** What is needed **
Please reproduce, exactly and in full, the lines from the one containing "Senate means the Senate of the University." to the end of the material below.

** The input **
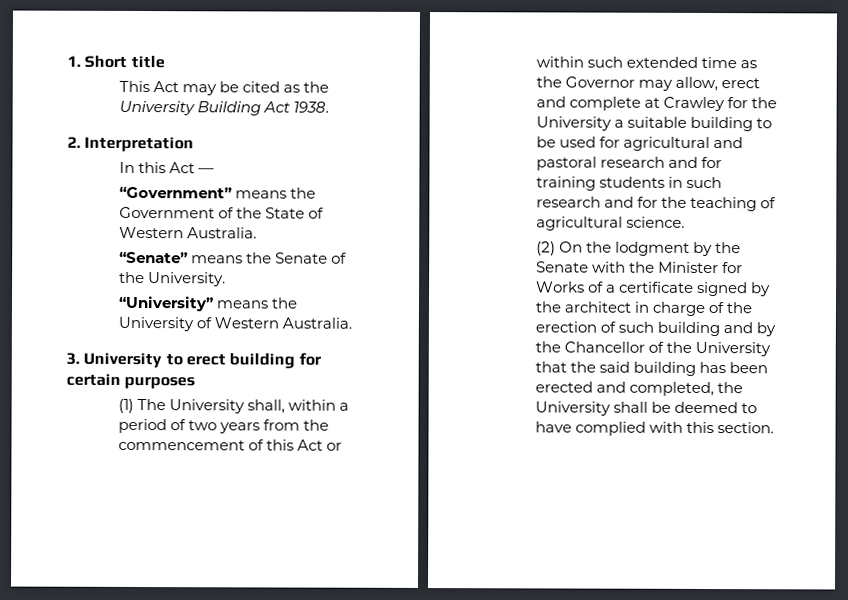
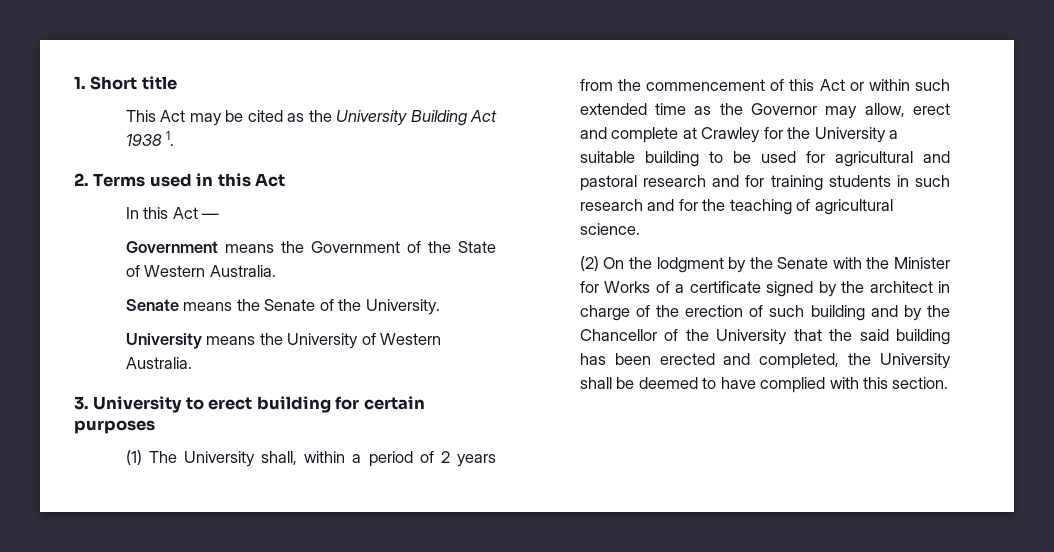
- This Act may be cited as the University Building Act 1938.
+ This Act may be cited as the University Building Act 1938 1.
- 2. Interpretation
+ 2. Terms used in this Act
- “Government” means the Government of the State of Western Australia.
+ Government means the Government of the State of Western Australia.
- “Senate” means the Senate of the University.
+ Senate means the Senate of the University.
- “University” means the University of Western Australia.
+ University means the University of Western Australia.
- (1) The University shall, within a period of two years from the commencement of this Act or within such extended time as the Governor may allow, erect and complete at Crawley for the University a suitable building to be used for agricultural and pastoral research and for training students in such research and for the teaching of agricultural science.
+ (1) The University shall, within a period of 2 years from the commencement of this Act or within such extended time as the Governor may allow, erect and complete at Crawley for the University a suitable building to be used for agricultural and pastoral research and for training students in such research and for the teaching of agricultural science.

** Response **
+ Senate means the Senate of the University.
- “University” means the University of Western Australia.
+ University means the University of Western Australia.
- (1) The University shall, within a period of two years from the commencement of this Act or within such extended time as the Governor may allow, erect and complete at Crawley for the University a suitable building to be used for agricultural and pastoral research and for training students in such research and for the teaching of agricultural science.
+ (1) The University shall, within a period of 2 years from the commencement of this Act or within such extended time as the Governor may allow, erect and complete at Crawley for the University a suitable building to be used for agricultural and pastoral research and for training students in such research and for the teaching of agricultural science.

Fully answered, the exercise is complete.